Уже стемнело, когда я слышу, как они все вернулись и стоят в кухне. Зажигаю лампу на ночном столике. Прячу еще теплый пузырек в карман красного блейзера. Натягиваю на голое тело платье в голубые цветы, надеваю белые туфли и немного привожу себя в порядок, глядя в зеркало. Я вся заплаканная, но мне наплевать, пусть заметят. Я поворачиваю ключ в двери, сажусь на кровати, и почти сразу же появляется Пинг-Понг. У него сильно обгорело на солнце лицо.
Он садится рядом и говорит, что Микки недоумок. Я говорю, что это их фамильная черта. Он смеется и говорит, что Микки пришел к финишу, когда победитель уже добрался к себе домой в Тулузу. Ладно. Он видит, что я все еще злюсь, и говорит:
– Бу-Бу вовсе не имел в виду то, что тебе показалось.
Я отвечаю:
– Я знаю. Я-то полагала, что это комплимент, но теперь, после твоих слов, я поняла, что он назвал меня шлюхой.
Пинг-Понг дико раздосадован. Ему неохота связываться ни со своим братом, ни со мной. Наконец он сообщает, что поговорит с Бу-Бу и потребует, чтобы тот извинился передо мной. Мне смешно от одной мысли. Я воображаю, как Бу-Бу, низко опустив голову, просит у меня прощения. Мечтать не запретишь. Когда я спускаюсь к ужину, его вообще нет дома, пошел встречаться со своей отдыхающей.
Коньята и Микки держат себя со мной очень мило, как обычно. Смотрим фильм по телику. За весь этот гнусный вечер я не раскрываю рта. Если бы знала, где отыскать Бу-Бу, то пошла бы, даже рискуя получить затрещину от его Мари-Лор. Но я не знаю. Занавес. Мать Скорбящих, которая свою затрещину вполне заслужила, приносит мое вязанье и кладет мне на колени. Говорит ехидно:
– Лучше займись немного, чем грызть ногти. Ты же не хочешь, чтобы твой ребенок остался в чем мать родила?
Кладу вязанье под стул, даже отвечать неохота.
Днем Мать Скорбящих идет на кладбище. Коньята спит с открытыми глазами в своем кресле.
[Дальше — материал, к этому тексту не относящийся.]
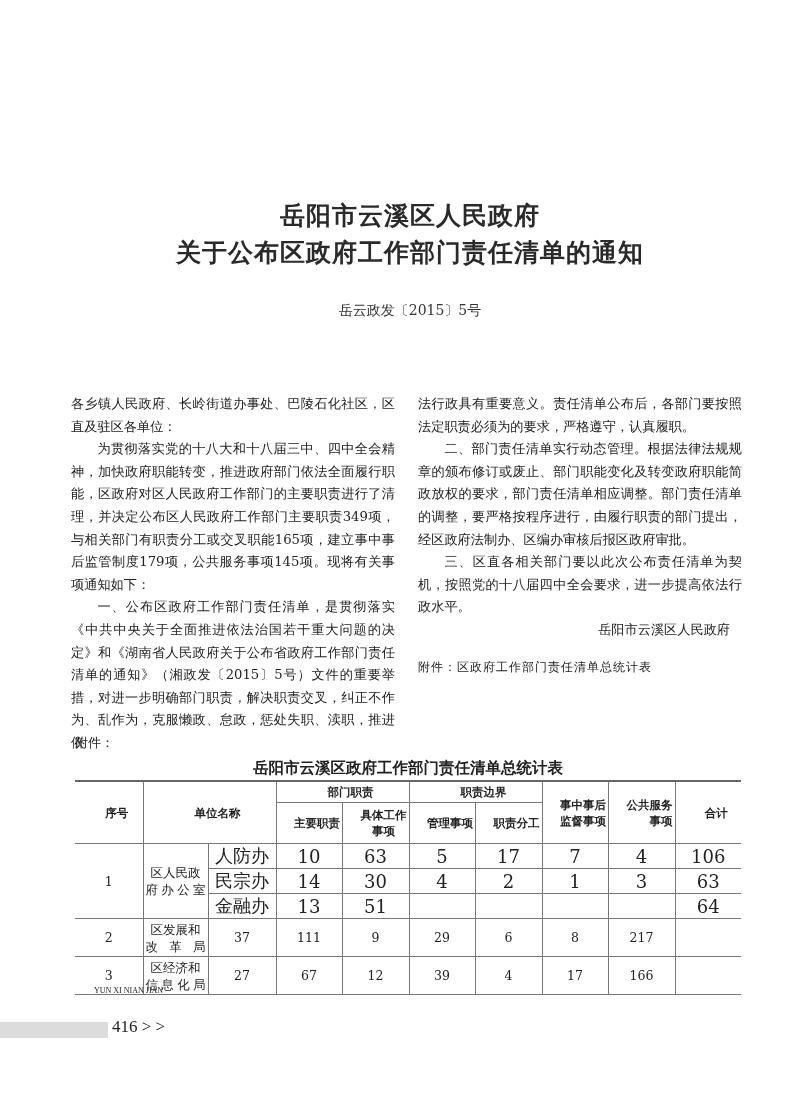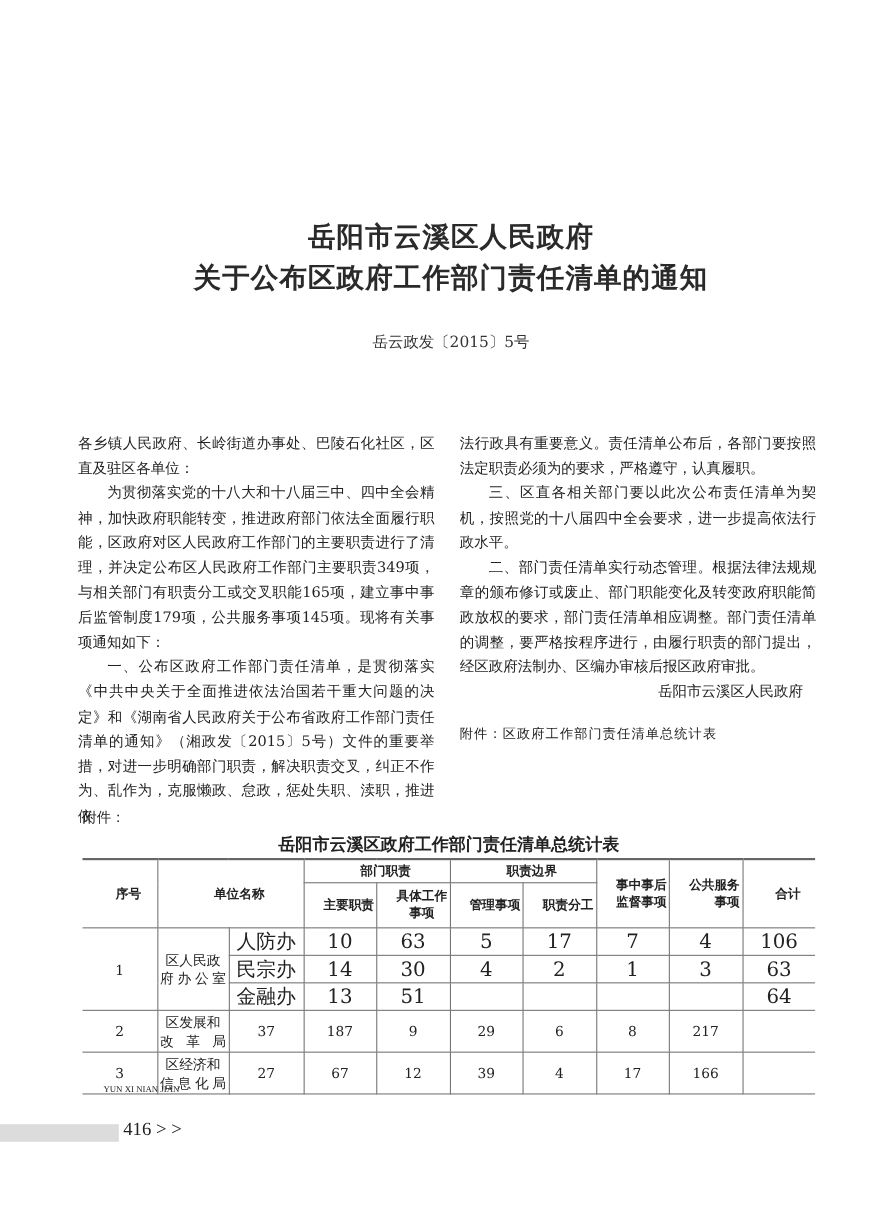"三、区直各相关部门要以此次公布责任清单为契机，按照党的十八届四中全会要求，进一步" p.indent { order: before "二、部门责任清单实行动态管理。根据法律法规规章的颁布修订或废止、部门职能变化及转" -> after "二、部门责任清单实行动态管理。根据法律法规规章的颁布修订或废止、部门职能变化及转" }
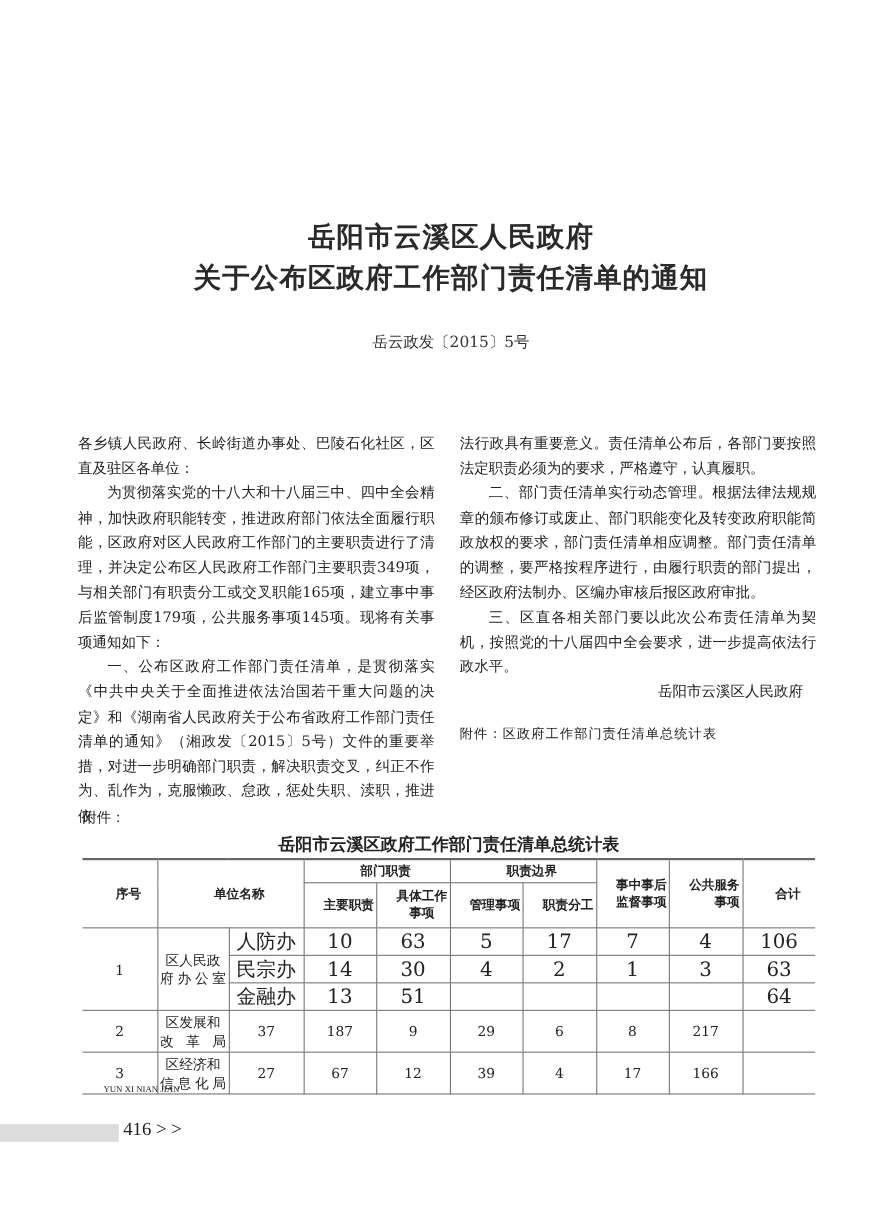"187" td { text: 187 -> 111 }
Я поднимаюсь в комнату Бу-Бу, он читает, лежа на кровати в купальных шортах в цветочек. Я стою, прислонившись к закрытой двери. Говорю ему:
– Прошу тебя, не нужно на меня так смотреть.
Он смотрит на меня так, будто перед ним черт из преисподней, и говорит:
– Предупреждаю, если ты сейчас сама не выйдешь, я тебя отсюда выведу силой.
Дергаю плечом, чтобы показать ему, что мне наплевать. Говорю:
– Ты злишься на меня за то, что мы друг другу наговорили той ночью? Ты жалеешь об этом?
Он не отвечает. С упрямым видом рассматривает обои в своей комнате, считает ромбики. Я говорю:
– Я иду к реке. Буду ждать тебя там. Если не придешь, даже не знаю, что я с тобой сделаю.